La vocazione, per l'insegnante di scuola, è invocata con la stessa frequenza dell'ispirazione per lo scrittore e, come questa, è oggetto di continui fraintendimenti. Di fronte ad entrambe, comunque, più che le professioni di fede, valgono le analisi degli effetti prodotti: sui ragazzi che si formano come sui libri che si scrivono.
Se pensiamo che la scuola pubblica gratuita e laica per tutti sia una delle grandi conquiste della civiltà, che sia il valore più universale tra i tanti [...] allora come si fa a preoccuparsi dell'ortografia che langue o delle lingue morte che muoiono invece di pensare a come prendersi cura dei ragazzi che soffrono? (p. 23)
Lo dice bene Magda Indiveri (altra amatissima docente bolognese) nella sua Postfazione al libro (Se ogni giorno entra in classe un professore): alla giusta distanza ogni docente si scopre in primo luogo lettore. Un lettore cooperante, che tanta parte ha nel decidere il senso di quei testi che gli si dispiegano davanti, ogni giorno, e che ogni giorno tenta di "mettere in riga". Un lettore che vive a scapito dell'autore, che ha rinunciato a forgiare i suoi personaggi. Non a caso, la postfattrice cita le parole di Roland Barthes, a conclusione della sua Lezione inaugurale del 1977: "nessun potere, un po' di sapere, un po' di saggezza, e quanto più sapore possibile".
La ricetta giusta per il nostro professore, che aggiunge però un'altra indicazione in levare: "nessuna seduzione". Un ingrediente indispensabile in tempi di esaltazione del desiderio e della competizione, di insegnanti-influencer in cerca di gratificazioni seduttive, di "erotica dell'insegnamento" propagandata dai maitres à penser del momento e spesso praticata in modo irresponsabile:
Bisognerà fare attenzione. L'erotismo che fonda il mestiere dell'insegnante, lo sappiamo da millenni, è di necessità asimmetrico. Non importa quali siano le tue intenzioni: se non ti mantieni su un altro piano, fuori abbraccio e fuori gara, non puoi insegnare niente. (p. 31)
Senza negare la tensione emotiva che sostiene la relazione didattica, Turrini ci mostra la prospettiva giusta da cui entrare in relazione, la concentrazione e l'impegno necessari per mettersi in ascolto, l'arte della divagazione didattica che non sconfina mai nello stimolo effimero, la capacità di accettare i propri falllimenti e di riconoscere (o farsi riconoscere) i meriti.
Ci consegna, anche, un quadro sociologico: il ritratto di un insegnante dal prestigio e carisma riconosciuti, consapevole del deterioramento dell'aura che, almeno fino al secolo scorso, circondava i professori di liceo, compensando almeno in parte la mancanza di una retribuzione adeguata e di possibilità di progressione o differenziazione delle carriere. Eppure grato, riconoscente in quanto riconosciuto dalle persone in crescita di cui è riuscito a meritare la stima.
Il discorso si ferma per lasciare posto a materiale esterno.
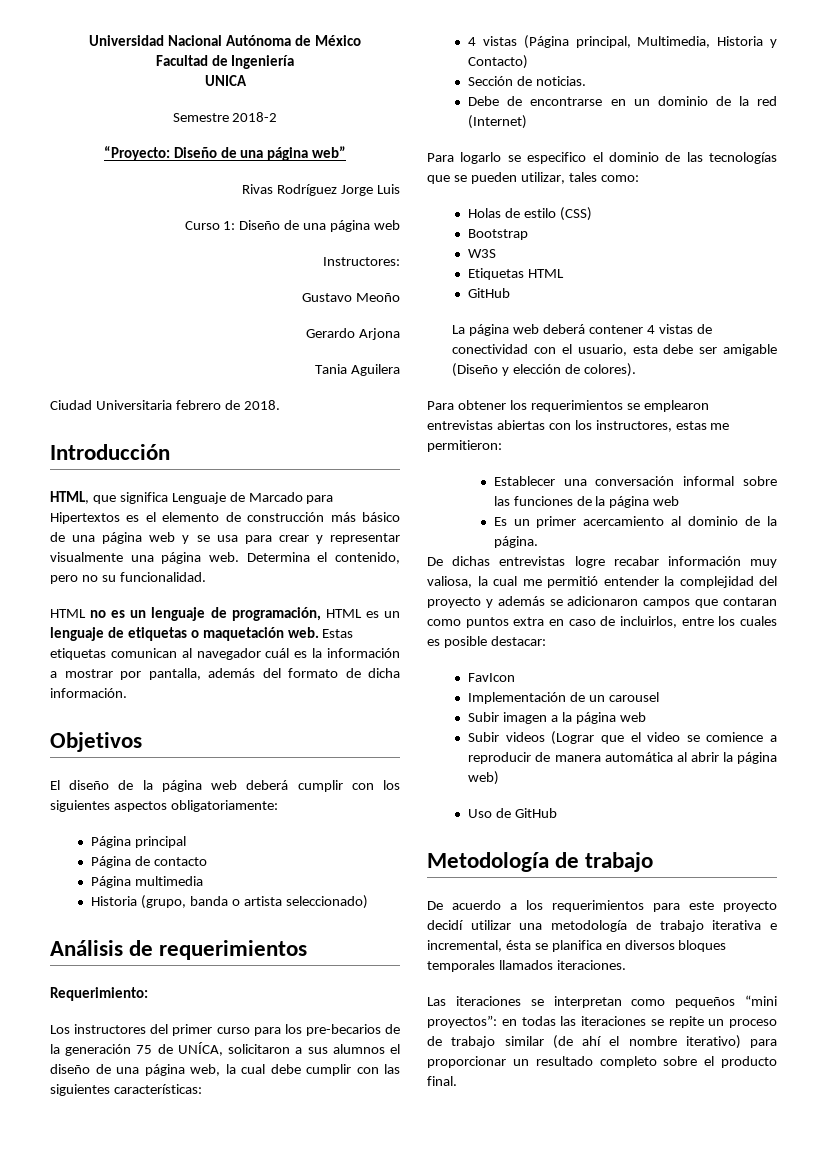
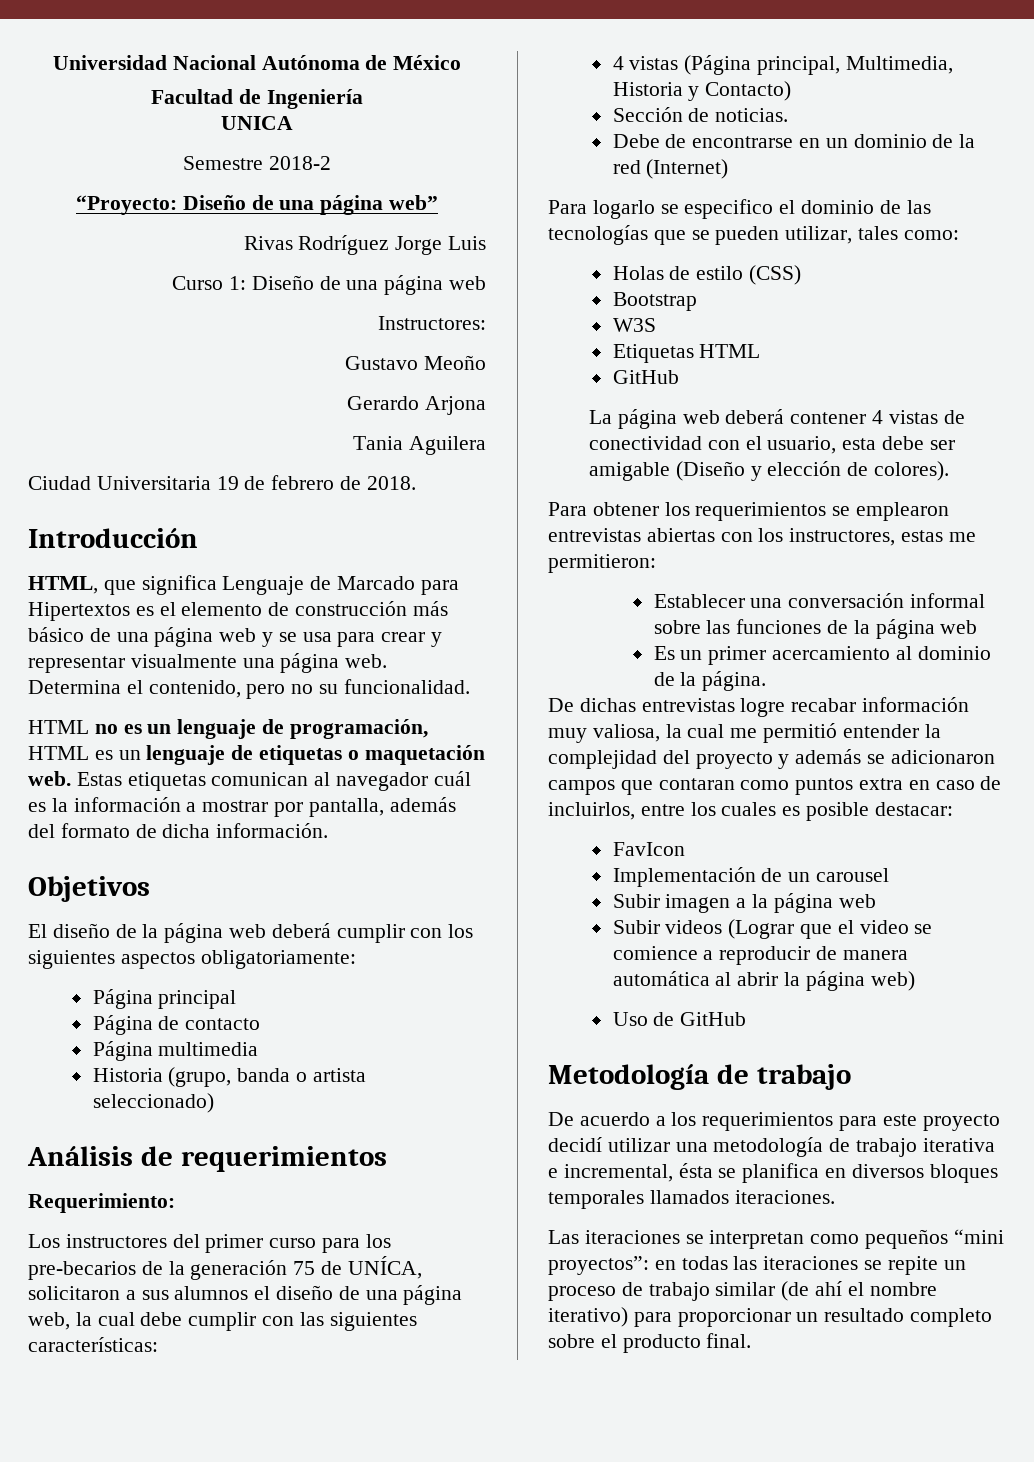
- Ciudad Universitaria febrero de 2018.
+ Ciudad Universitaria 19 de febrero de 2018.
Leggendo questo libro, insomma, sono riuscita a capire il paradosso illustrato dal sociologo Gianluca Argentin nel suo volume Gli insegnanti nella scuola italiana. Ricerche e prospettive di intervento (Il Mulino, 2018): l'inaspettata soddisfazione lavorativa degli insegnanti italiani, nonostante le condizioni che ne limitano il benessere lavorativo, il riconoscimento sociale, la motivazione e talora l'efficacia. Le ragioni di una scelta così poco esclusiva eppure ancora sufficientemente remunerativa: con o senza vocazione.